• **EXERCISE PROMPT**: Transcribe each line of the material as it is, and drop any picture.

*** Opening of DATASET RECORDS ***

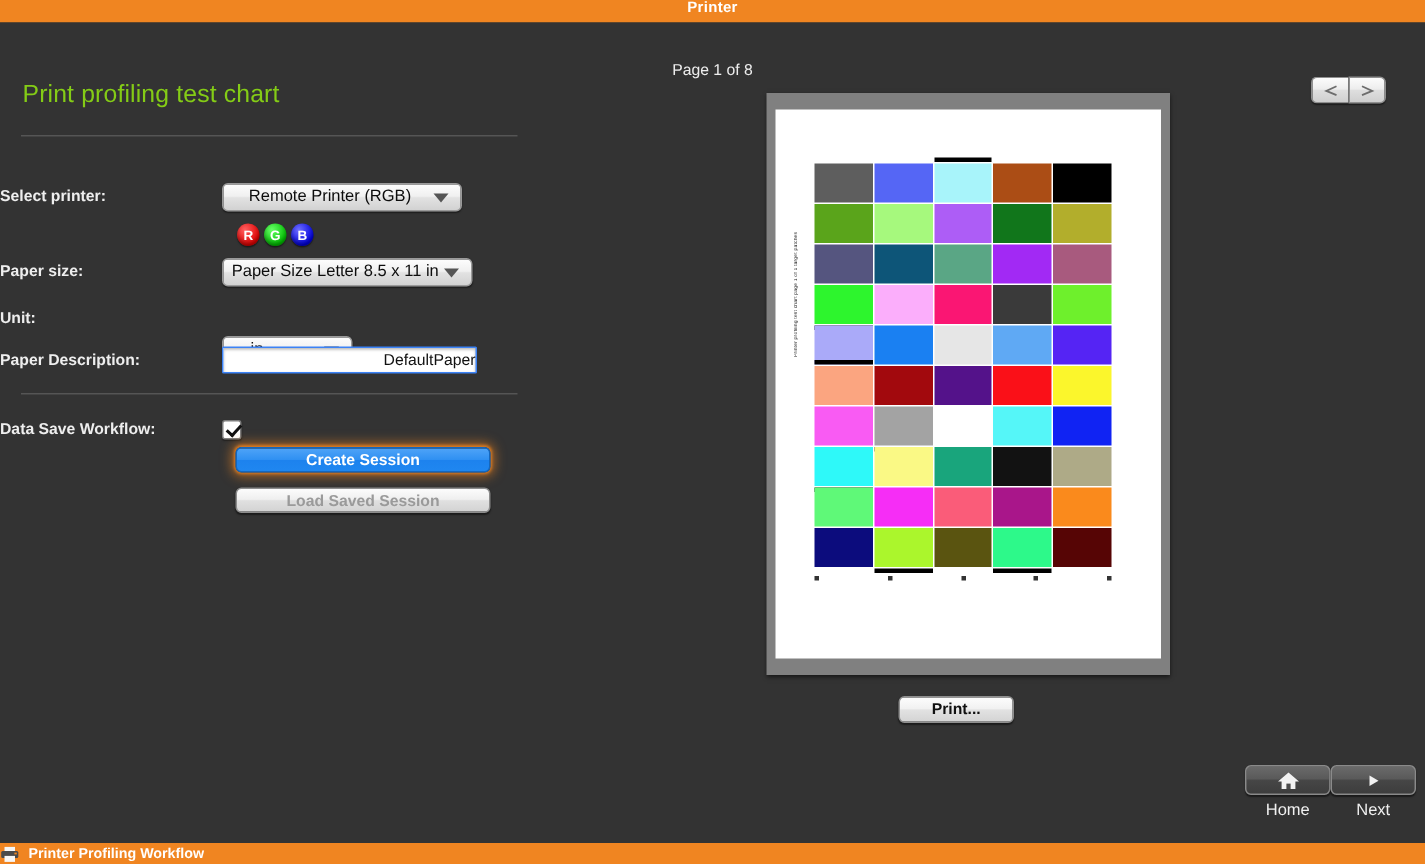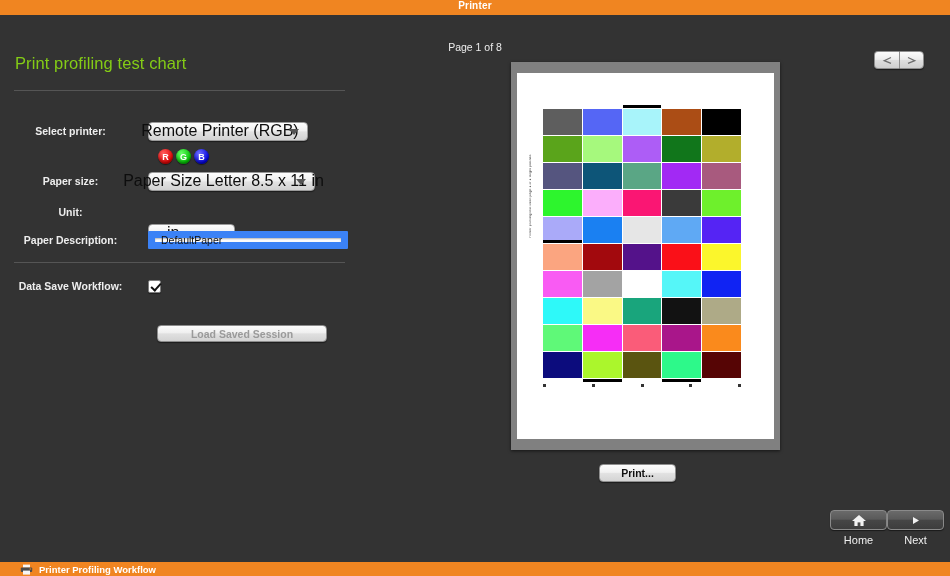--- a/index.html
+++ b/index.html
@@ -71,7 +71,7 @@
   }
   .flabel {
     width: 148px;
-    text-align: center;
+    text-align: left;
     padding-right: 7px;
     color: #eeeeee;
     font-size: 10.5px;

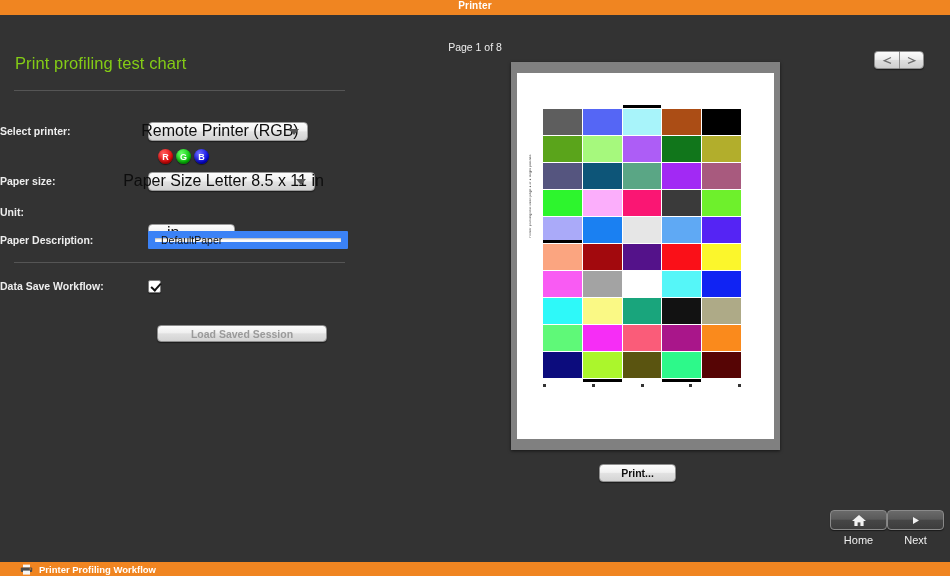--- a/index.html
+++ b/index.html
@@ -91,7 +91,7 @@
     justify-content: center;
     position: relative;
     color: #0d0d0d;
-    font-size: 16px;
+    font-size: 11px;
     padding: 0 26px 0 10px;
     white-space: nowrap;
   }

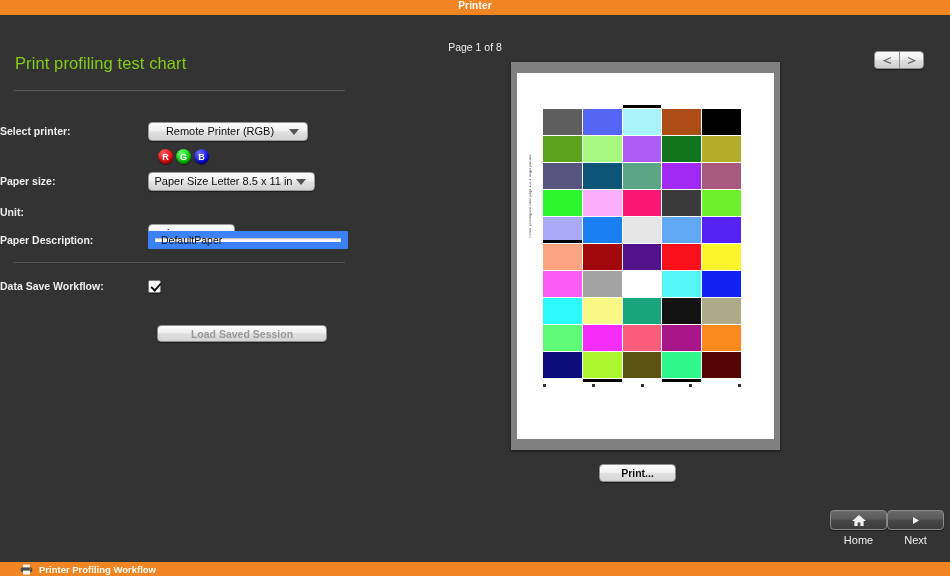--- a/index.html
+++ b/index.html
@@ -111,10 +111,10 @@
 
   
   .tfield {
-    width: 200px;
+    width: 170px;
     height: 18px;
     background: #ffffff;
-    border: 7px solid #3b82f6;
+    border: 1px solid #3b82f6;
     border-radius: 1px;
     box-shadow: inset 0 1px 2px rgba(0,0,0,.3);
     display: flex;
@@ -122,6 +122,7 @@
     padding-left: 6px;
     color: #111111;
     font-size: 10.5px;
+    justify-content: flex-end;
   }
 
   

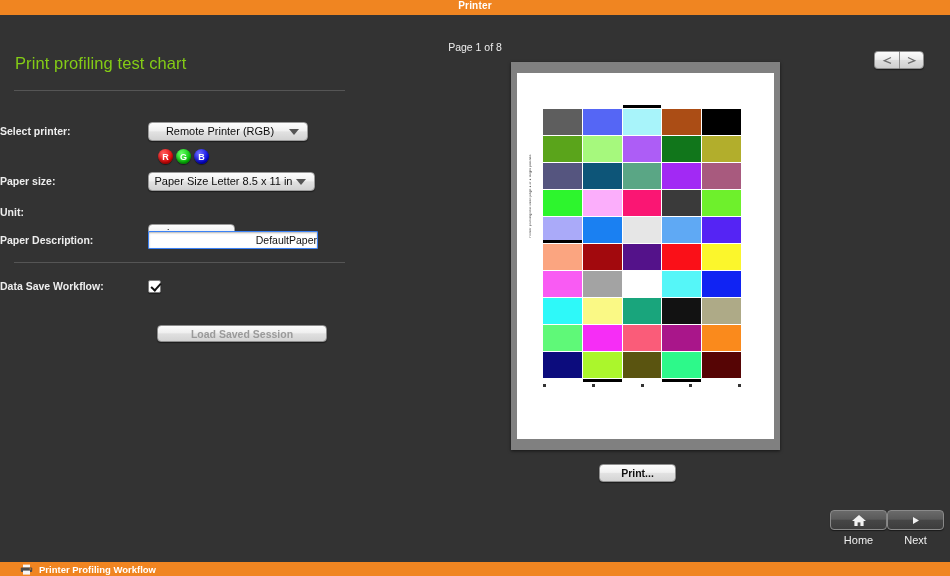--- a/index.html
+++ b/index.html
@@ -412,6 +412,7 @@
       <span class="cbox"></span>
     </div>
 
+    <div class="wbtn" id="btn-create">Create Session</div>
     <div class="wbtn" id="btn-load">Load Saved Session</div>
   </div>
 

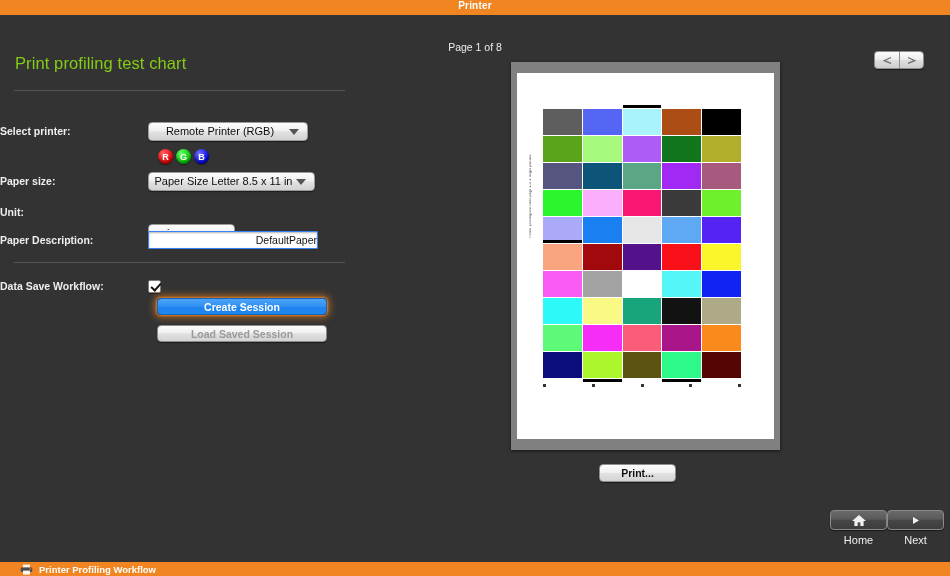--- a/index.html
+++ b/index.html
@@ -345,7 +345,7 @@
     background: #f08521;
     display: flex;
     align-items: center;
-    padding-left: 20px;
+    padding-left: 0;
     gap: 6px;
   }
   #statusbar .s {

*** Close of DATASET RECORDS ***

• **ANSWER SECTION**:
--- a/index.html
+++ b/index.html
@@ -71,7 +71,7 @@
   }
   .flabel {
     width: 148px;
-    text-align: center;
+    text-align: left;
     padding-right: 7px;
     color: #eeeeee;
     font-size: 10.5px;

--- a/index.html
+++ b/index.html
@@ -91,7 +91,7 @@
     justify-content: center;
     position: relative;
     color: #0d0d0d;
-    font-size: 16px;
+    font-size: 11px;
     padding: 0 26px 0 10px;
     white-space: nowrap;
   }

--- a/index.html
+++ b/index.html
@@ -111,10 +111,10 @@
 
   
   .tfield {
-    width: 200px;
+    width: 170px;
     height: 18px;
     background: #ffffff;
-    border: 7px solid #3b82f6;
+    border: 1px solid #3b82f6;
     border-radius: 1px;
     box-shadow: inset 0 1px 2px rgba(0,0,0,.3);
     display: flex;
@@ -122,6 +122,7 @@
     padding-left: 6px;
     color: #111111;
     font-size: 10.5px;
+    justify-content: flex-end;
   }
 
   

--- a/index.html
+++ b/index.html
@@ -412,6 +412,7 @@
       <span class="cbox"></span>
     </div>
 
+    <div class="wbtn" id="btn-create">Create Session</div>
     <div class="wbtn" id="btn-load">Load Saved Session</div>
   </div>
 

--- a/index.html
+++ b/index.html
@@ -345,7 +345,7 @@
     background: #f08521;
     display: flex;
     align-items: center;
-    padding-left: 20px;
+    padding-left: 0;
     gap: 6px;
   }
   #statusbar .s {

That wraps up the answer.